Publication: Dawson, Dyer, Macfie, Davies, Karsai, Greenman, Jacobsen, A microfluidic chip based model for the study of full thickness human intestinal tissue using dual flow, Biomicrofluidics, 2016, 10, 064101.

Devices for Tissue Slices

We have designed a range of devices to house precision cut tissue slices. The perfusion device shown here features sintered pyrex disks to retain the biopsy in the device and permit perfusion with medium. The device consists of two milled PEEK plates with drilled recesses to house the sintered disks and biopsy sample. PEEK is used for its biocompatibility and good mechanical strength and chemical stability. The device is bolted together. Tissues were found to remain viable for at least 68 h. This chip was designed to study effects of radiotherapy on tumour biopsies.

Publications: [1] Kennedy, Kuvshinov, Sdrolia, Kuvshinov, Hilton, Crank, Beavis, Green, Greenman. A patient tumour-on-a-chip system for personalised investigation of radiotherapy based treatment regimens. Sci Rep, 2019, 9, 6327. [2] Riley, Green, Cheah, McKenzie, Karsai, England, Greenman. A novel microfluidic device capable of maintaining functional thyroid carcinoma specimens ex vivo provides a new drug screening platform. BMC Cancer, 2019, 19259.

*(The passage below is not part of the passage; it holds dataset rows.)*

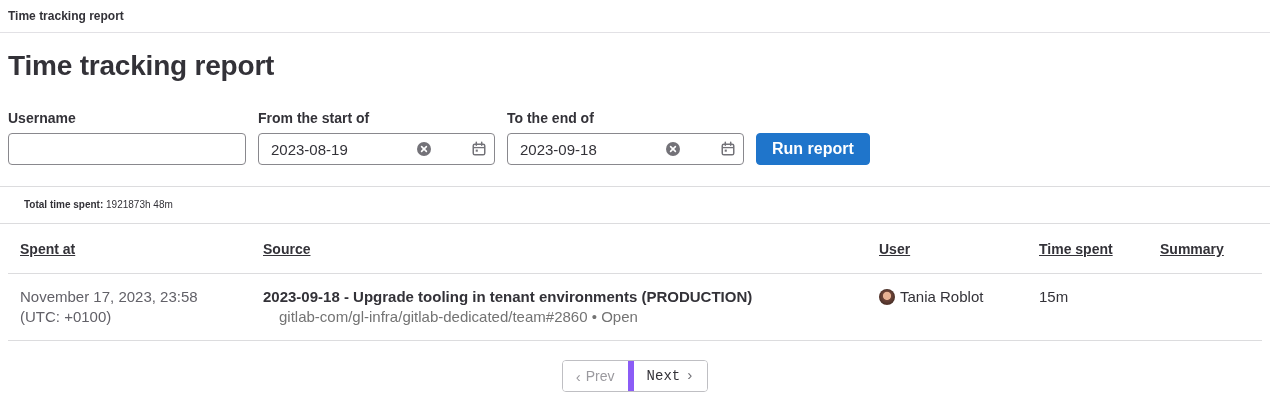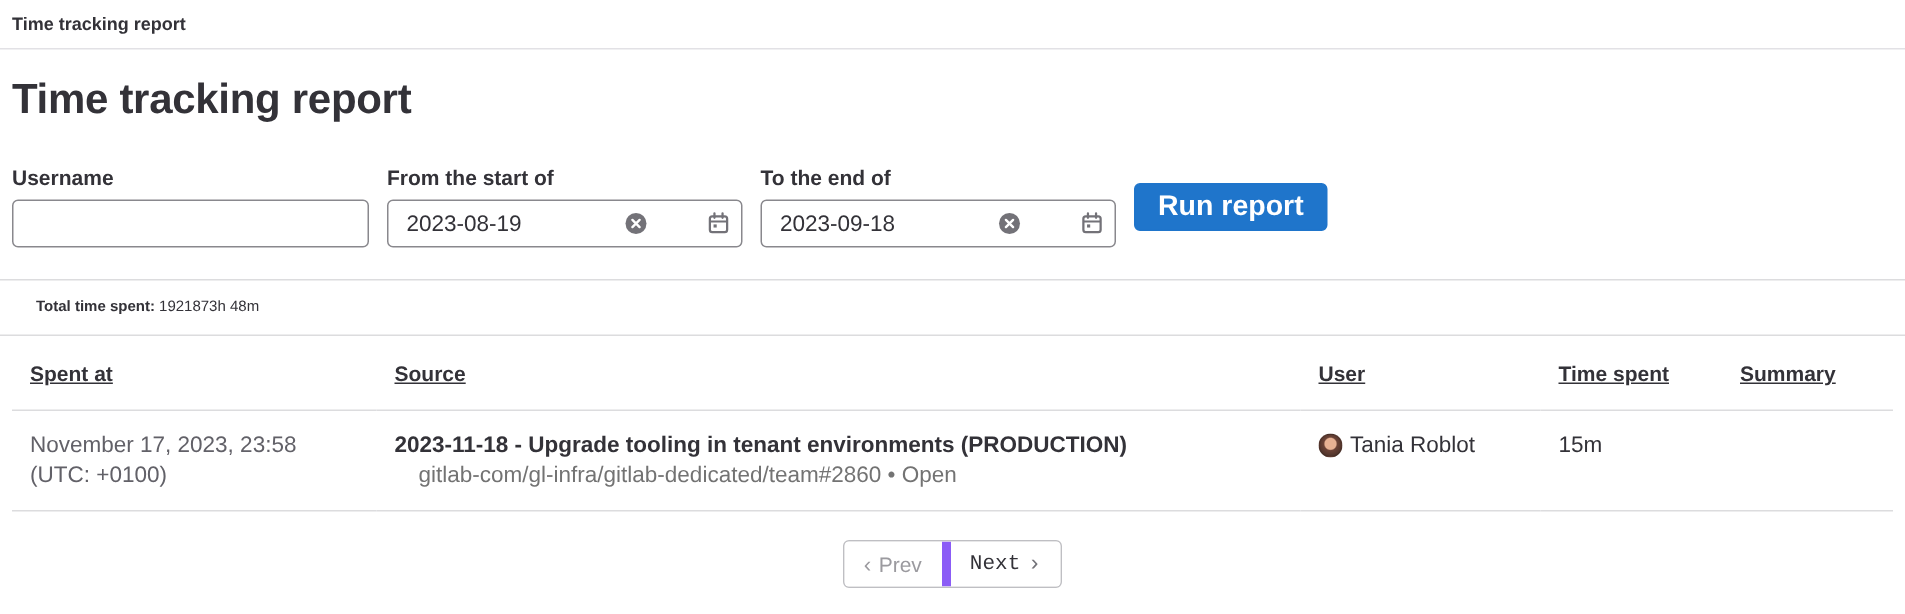--- a/index.html
+++ b/index.html
@@ -32,21 +32,21 @@
   h1.page-title {
     font-size: 28px;
     font-weight: 700;
     line-height: 36px;
     margin-top: 15px;
     margin-bottom: 26px;
     letter-spacing: -0.2px;
   }
 
   
-  .filter-form { display: flex; align-items: center; }
+  .filter-form { display: flex; align-items: flex-end; }
   .form-group { margin-right: 12px; }
   .form-label {
     display: block;
     font-size: 14px;
     font-weight: 700;
     margin-bottom: 7px;
   }
   .text-input {
     width: 238px;
     height: 32px;
@@ -92,21 +92,21 @@
     justify-content: center;
     cursor: pointer;
   }
   .btn-primary {
     height: 32px;
     padding: 0 15px;
     background: #1f75cb;
     color: #fff;
     border: 1px solid #1f75cb;
     border-radius: 4px;
-    font-size: 19px;
+    font-size: 16px;
     font-weight: 600;
     font-family: inherit;
     cursor: pointer;
   }
 
   .divider { border: none; border-top: 1px solid #dcdcde; margin: 0; }
   .divider-form { margin-top: 21px; }
 
   
   .total-row { padding: 12px 24px 13px; font-size: 10px; }
@@ -282,21 +282,21 @@
       <th>Summary</th>
     </tr>
   </thead>
   <tbody>
     <tr>
       <td class="spent-at">
         <div>November 17, 2023, 23:58</div>
         <div>(UTC: +0100)</div>
       </td>
       <td>
-        <a class="source-title">2023-11-18 - Upgrade tooling in tenant environments (PRODUCTION)</a>
+        <a class="source-title">2023-09-18 - Upgrade tooling in tenant environments (PRODUCTION)</a>
         <div class="source-sub">
           <span>gitlab-com/gl-infra/gitlab-dedicated/team#2860</span>
           <span>•</span>
           <span>Open</span>
         </div>
       </td>
       <td>
         <div class="user-cell">
           <span class="avatar"></span>
           <span>Tania Roblot</span>

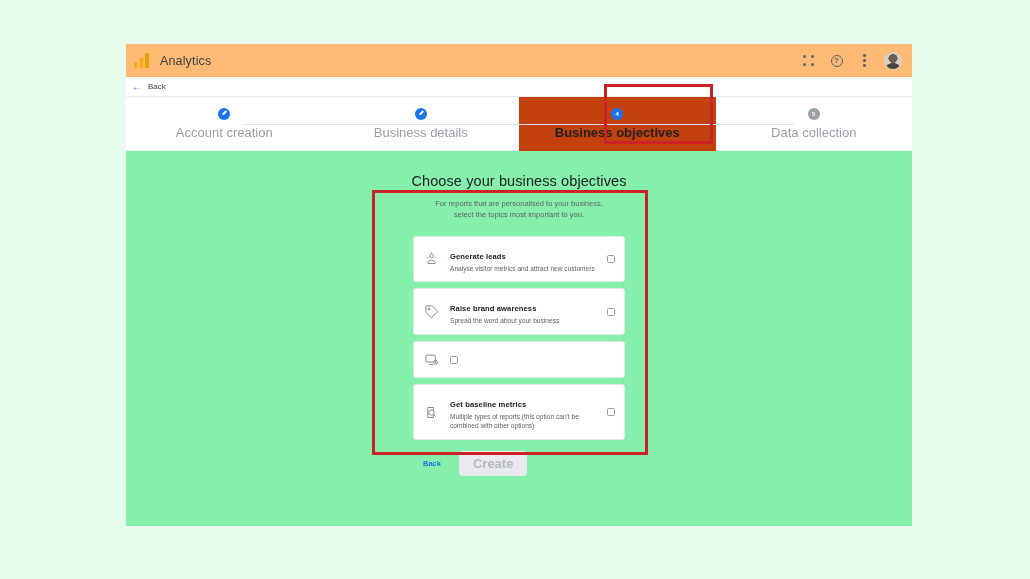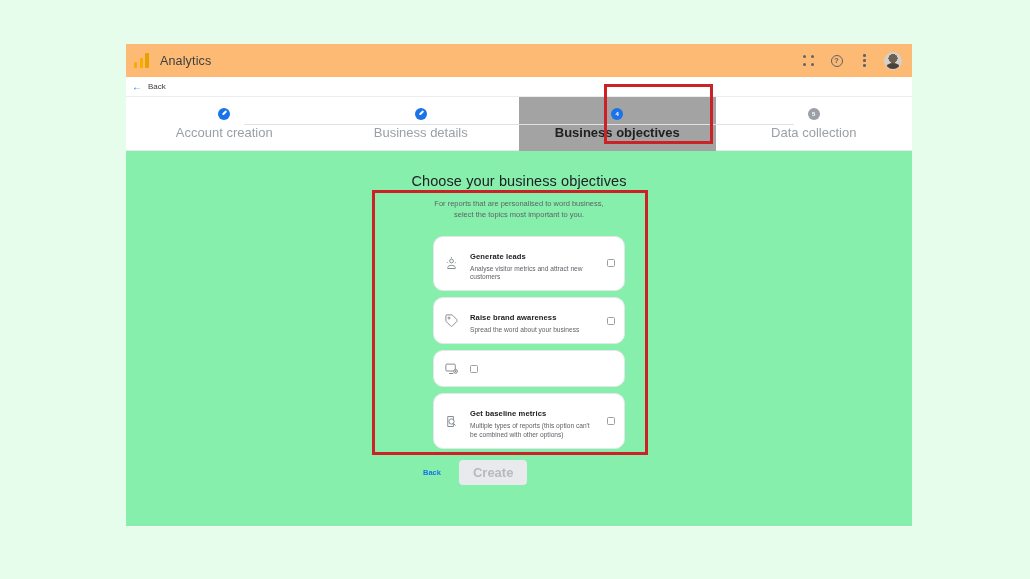--- a/index.html
+++ b/index.html
@@ -107,21 +107,21 @@
     border-bottom: 1px solid #e8eaed;
   }
   .step {
     flex: 1;
     height: 54px;
     display: flex; flex-direction: column;
     align-items: center; justify-content: center;
     gap: 5px;
     position: relative;
   }
-  .step.active { background: #a3a3a3; }
+  .step.active { background: #c2410c; }
   .step-circle {
     width: 12px; height: 12px; border-radius: 50%;
     background: #1a73e8;
     display: flex; align-items: center; justify-content: center;
     position: relative; z-index: 2;
   }
   .step-circle.inactive { background: #9aa0a6; }
   .step-circle .pencil {
     width: 6px; height: 6px; position: relative;
   }
@@ -158,27 +158,26 @@
     font-size: 7.5px; color: #5f6368; line-height: 1.5;
   }
 
   .options {
     width: 212px; margin: 15px auto 0;
     display: flex; flex-direction: column; gap: 6px;
   }
   .option-card {
     background: #ffffff;
     border: 1px solid #e4e7ea;
-    border-radius: 10px;
+    border-radius: 3px;
     display: flex; align-items: center;
     padding: 8px 9px 8px 8px;
     gap: 9px;
     text-align: left;
     min-height: 34px;
-    margin-left: 20px;
   }
   .opt-icon {
     width: 19px; height: 19px; flex: 0 0 19px;
     color: #80868b;
     display: flex; align-items: center; justify-content: center;
   }
   .opt-icon svg { display: block; }
   .opt-text { flex: 1; min-width: 0; }
   .opt-title {
     font-size: 7.6px; color: #202124; font-weight: bold;
@@ -289,21 +288,21 @@
       <span class="step-circle inactive">
         <span class="step-num">5</span>
       </span>
       <span class="step-label">Data collection</span>
     </div>
   </div>
 
   <div class="main">
     <div class="page-title">Choose your business objectives</div>
     <div class="page-sub">
-      <div>For reports that are personalised to word business,</div>
+      <div>For reports that are personalised to your business,</div>
       <div>select the topics most important to you.</div>
     </div>
 
     <div class="options">
 
       <div class="option-card">
         <span class="opt-icon">
           <svg width="15" height="15" viewBox="0 0 24 24" fill="none" stroke="currentColor" stroke-width="1.5">
             <circle cx="12" cy="8" r="3"></circle>
             <path d="M12 2v2M6.5 11.5 5 10M17.5 11.5 19 10"></path>

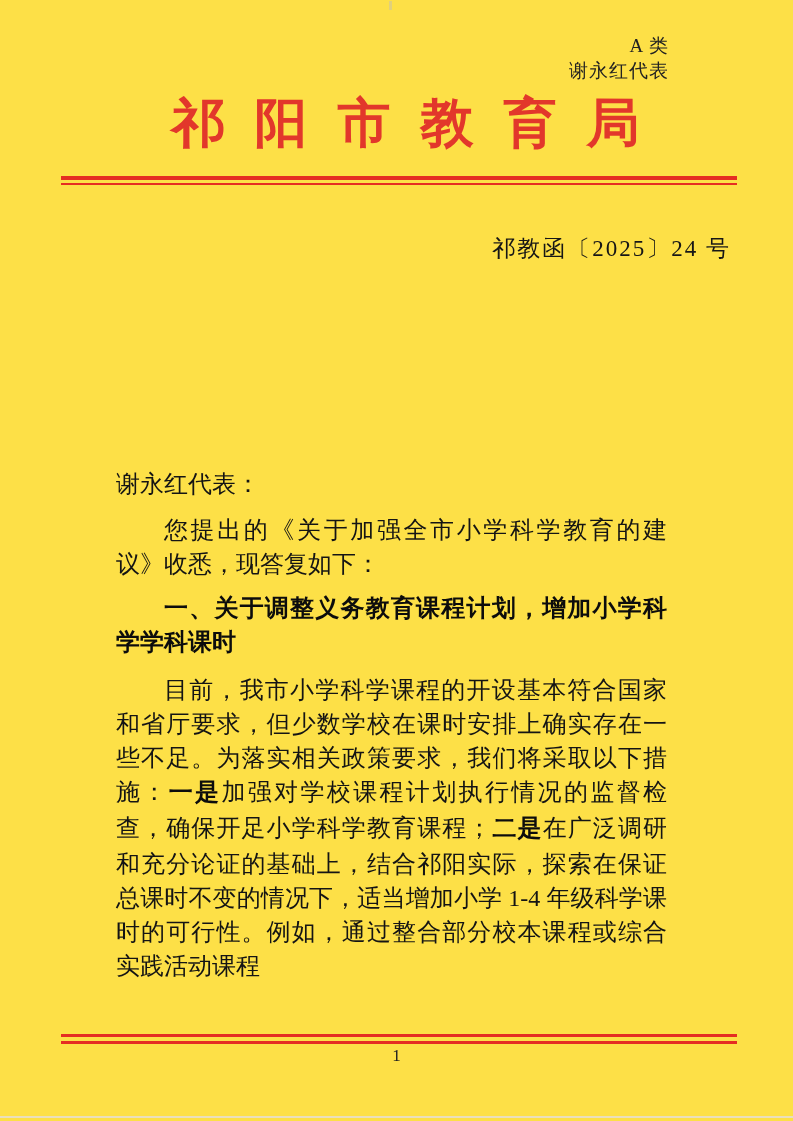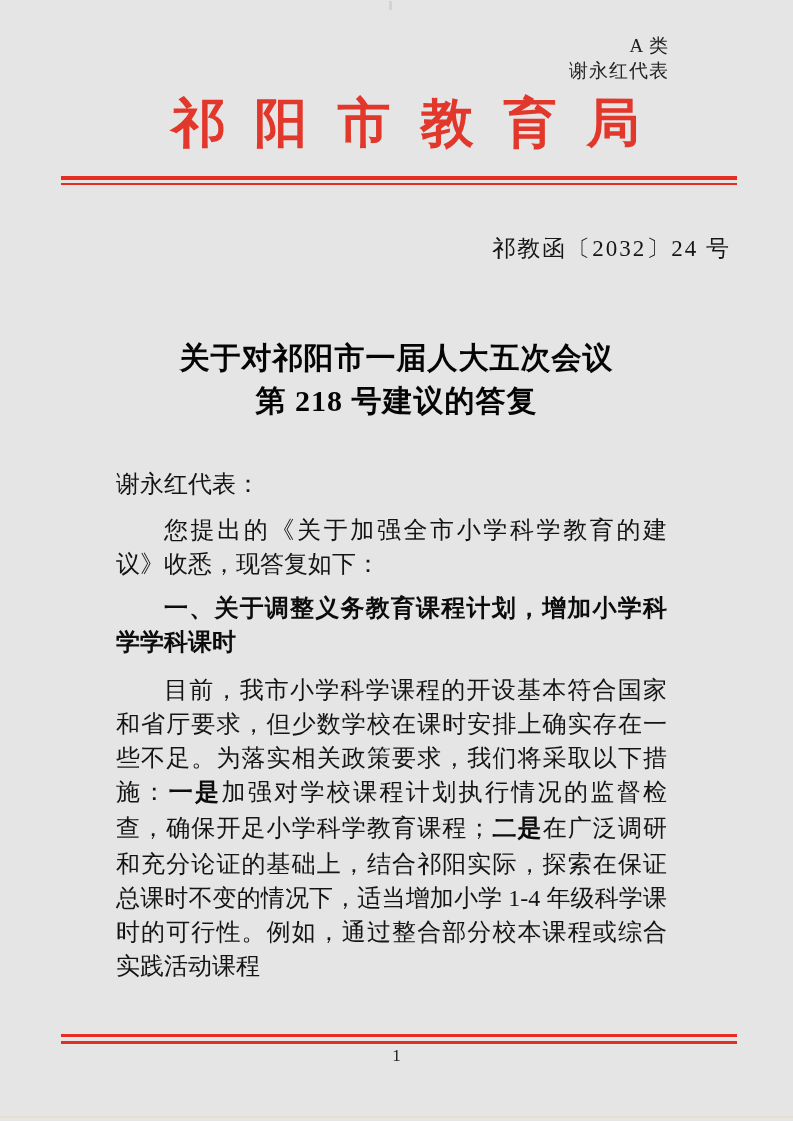--- a/index.html
+++ b/index.html
@@ -3,21 +3,21 @@
 <meta charset="utf-8">
 <style>
   :root{
     --red:#e2372b;
     --rule-red:#e52d22;
   }
   html,body{margin:0;padding:0;background:#ffffff;}
   .page{
     position:relative;
     width:793px;height:1121px;
-    background:#e5e5e5;
+    background:#fde047;
     overflow:hidden;
     font-family:"Liberation Serif","DejaVu Serif",serif;
     color:#1b1b1b;
   }
   
   .classification{
     position:absolute;top:33px;right:124px;
     text-align:right;
     font-size:19px;line-height:25px;
     color:#222;
@@ -99,26 +99,22 @@
 
   <div class="classification">
     <div>A 类</div>
     <div>谢永红代表</div>
   </div>
 
   <div class="agency">祁阳市教育局</div>
 
   <div class="red-rule header-rule"></div>
 
-  <div class="doc-number">祁教函〔2032〕24 号</div>
+  <div class="doc-number">祁教函〔2025〕24 号</div>
 
-  <div class="doc-title">
-    <div>关于对祁阳市一届人大五次会议</div>
-    <div>第 218 号建议的答复</div>
-  </div>
 
   <div class="body">
     <p class="salutation">谢永红代表：</p>
     <div id="paragraphs">
         <p class="indent"><span>您提出的《关于加强全市小学科学教育的建议》收悉，现答复如下：</span></p>
         <p class="indent hei"><b class="run">一、关于调整义务教育课程计划，增加小学科学学科课时</b></p>
         <p class="indent"><span>目前，我市小学科学课程的开设基本符合国家和省厅要求，但少数学校在课时安排上确实存在一些不足。为落实相关政策要求，我们将采取以下措施：</span><b class="run">一是</b><span>加强对学校课程计划执行情况的监督检查，确保开足小学科学教育课程；</span><b class="run">二是</b><span>在广泛调研和充分论证的基础上，结合祁阳实际，探索在保证总课时不变的情况下，适当增加小学 1-4 年级科学课时的可行性。例如，通过整合部分校本课程或综合实践活动课程</span></p>
       </div>
   </div>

Our Liver-on-a-Chip device architecture was optimised using COMSOL simulations to enable the best possible mass transport of oxygen to the tissue and thus better simulate in-vivo oxygenation conditions. Two PDMS gas exchange membranes house the precision cut liver slice within a nylon mesh carrier. The chip provides fluidic control and continuous supply and removal of media, permitting effluent analysis.

Publication: Christensen, under review

Spheroid Maintenance Devices

Spheroid are three-dimensional bundles of cells that simulate organ tissue more realistically than a two-dimensional layer of cells. Spheroids-on-chip can be used, e.g. to investigate cancer metastasis.

Our flow-through spheroid device is fabricated from polymer and features push connectors. Fabrication cost is low such that we are employing this as a ‘single-use’ system.

We have also developed glass microfluidic flow cells with chambers that allow placement, study and microscopic observation of spheroids. These are currently applied to investigate the effects of hypoxia on cancer cells.